Pemimpin Tanpa Huruf N

Posted in Sabtu, 18 September 2010
by KAWAN WIDYATAMA

Harian Seputar Indonesia, 29 May 2010

Pemimpin Tanpa Huruf N
Oleh Dhiora Bintang
Koordinator Umum Kesatuan Aksi Mahasiswa Universitas Widyatama

SERI GERAKAN MAHASISWA II

“Sejarah Indonesia adalah sejarah pemudanya” ungkap Ben Anderson. Indonesianis asal Australia ini tak asal bicara. Tonggak kebangkitan nasional berturut-turut di inisiasi pemuda : Budi Oetomo, Sumpah Pemuda, Proklamasi (baca : peristiwa rengasdengklok). Tuntutan sebagai tumpuan bangsa menghantarkan pemuda untuk memberi tuntunan. Bak bandul yang bergerak dinamis, laju nasib bangsa ditentukan oleh pemuda, apakah bergerak ke kiri, kanan, atau statis. Bila pemuda menjadi generasi penting dari bagian masyarakat, maka mahasiswa merupakan kelompok penting dari pemuda itu sendiri. Bagaiamana rupa-rupanya wajah pemuda (mahasiswa) sekarang?

Kebangkitan sebuah nation diikat oleh sebuah mimpi. American dream misalnya menggambarkan kebebasan dan kemakmuran. Lantas, apa Indonesian dream? Apakah menjadi masyarakat feodal, hipokrit, dan malas seperti yang dikemukakan Mochtar Lubis. Tanpa peran pemuda visi Indonesia hanya sebatas ilusi Indonesia. Imajinasi pemuda tentang Indonesia akan membentuk wajah Indonesia kedepan. “I have a dream” kata Martin Luther King jr. Jika mimpi itu diterjemahkan ke dalam bahasa tawuran, narkoba, hingga seks bebas. Mustahil menatap Indonesia baru. Kebangkitan nasional akan terjerembab jatuh menuju kebangkrutan nasional.

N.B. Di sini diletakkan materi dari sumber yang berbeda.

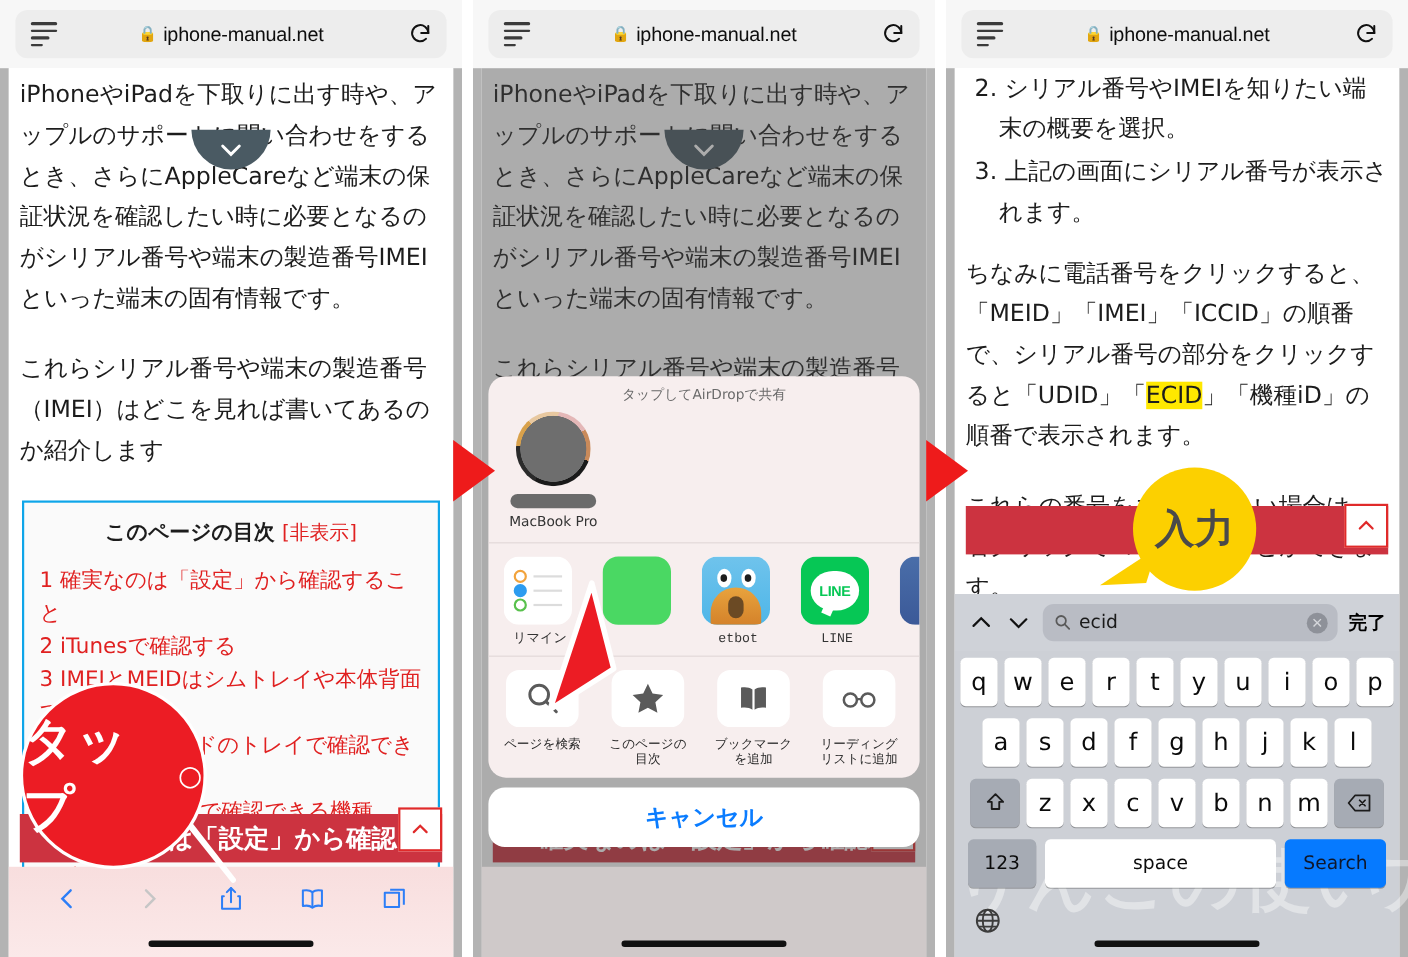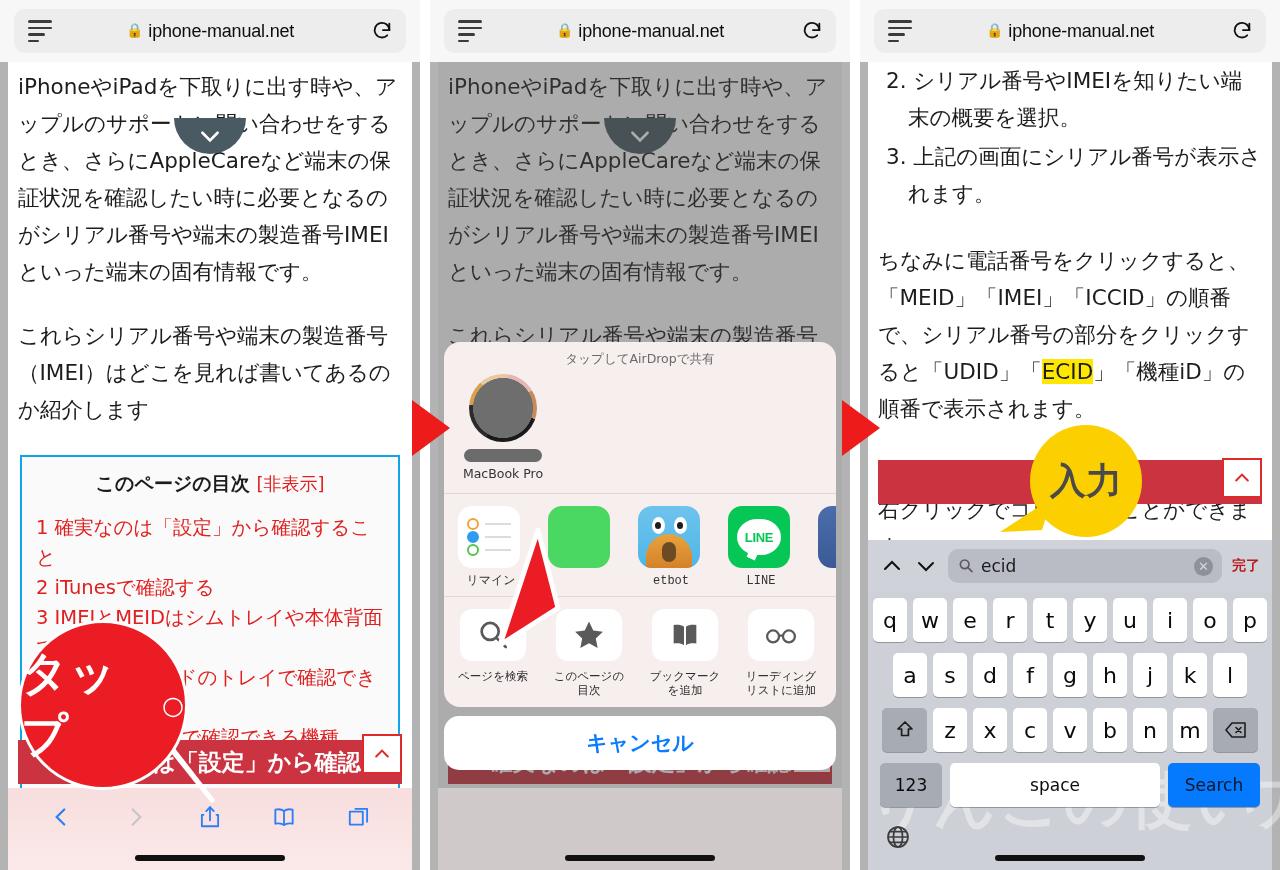"3. 上記の画面にシリアル番号が表示されます。" p.ptxt { margin-bottom: 30px -> 18px }
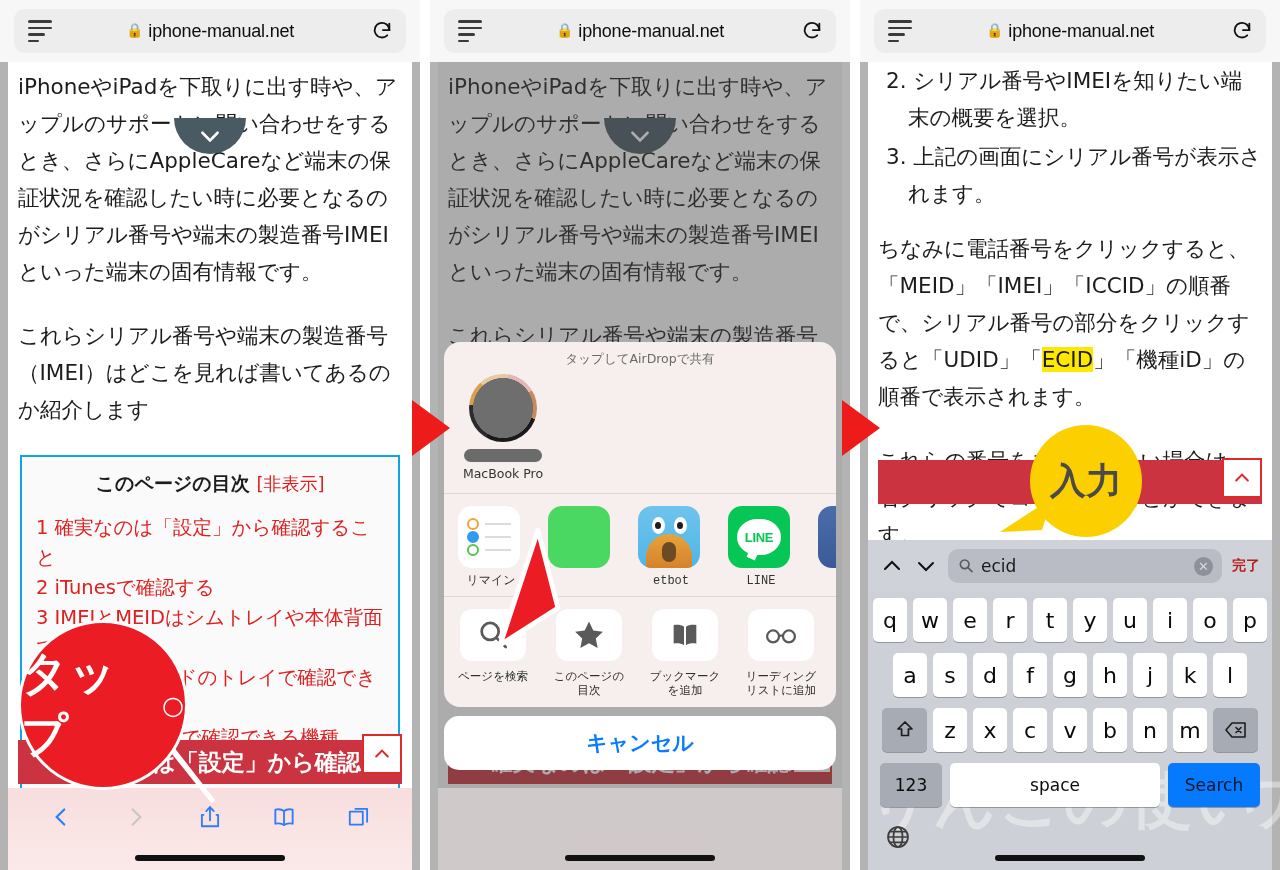"完了" .done { color: #b91c1c -> #000000; font-size: 14px -> 17px }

Mencermati laku langgam pemuda sekarang seolah menepis tesis Ben Anderson diatas. Pemuda bukannya “part of solution” (bagian solusi) justru menjadi “part of problem” (bagian masalah). Pemuda menyumbang pundi-pundi keruwetan nasional. Tidak nampak peran pemuda yang digambarkan sebagai kaum intelektual. Mimpi-mimpi pemuda terkubur dalam kubangan tawuran, narkoba, hingga seks bebas. Peradaban kita lumpuh karena pemuda berperangai berkebalikan dari yang diucapkan Sigmund Freud “Peradaban dimulai ketika seorang yang marah, melontarkan kata-kata daripada melempar batu”. Seolah memakai kekerasan akan menyelesaikan segala masalah. Pemuda kita rupa-rupanya senang menerapkan – meminjam istilah Jakob Oetama talking democracy ketimbang working democracy. Maka tak ayal setiap tahun kebangkitan nasional menjadi seremoni tanpa substansi.

Para pemuda seolah berada dalam zona nyaman. Enggan bertindak apalagi risk taker. Romantisme sejarah bertindak heroik seperti reformasi 98 tidaklah akan selalu terulang. Zaman akan melahirkan anak zamannya. Pemuda harus mampu merumuskan tuntutan era sekarang. Beban yang dipikul ini harus dilihat sebagai tanggung jawab pemuda yang menjadi the happy selected few. Indonesia bukanlah failed state (negara gagal), tapi bukan tak mungkin terjadi bila pemudanya gagal mewujudkan mimpinya. Makanya, tak berlebihan kalau kini pemuda disematkan gelar : pemimpin tanpa huruf n (baca : pemimpi).

Pemuda mesti kembali menghegomoni masyarakat dalam artian positif. Seperti sebuah ungkapan, ada setitik cahaya di ujung kegelapan. Pemuda harus tampil menjadi pemimpin dalam panggung Indonesia. Panggung Indonesia yang luas ini absen dalam merawat harapan. Pemuda harus perform di setiap lini kehidupan : sosial, politik, budaya. Pemuda harus menggapai (kalau perlu merebut) estafet kepemimpinan yang mulai usang. Lebih baik menyalakan cahaya daripada mencaci kegelapan, itulah yang harus kita mulai.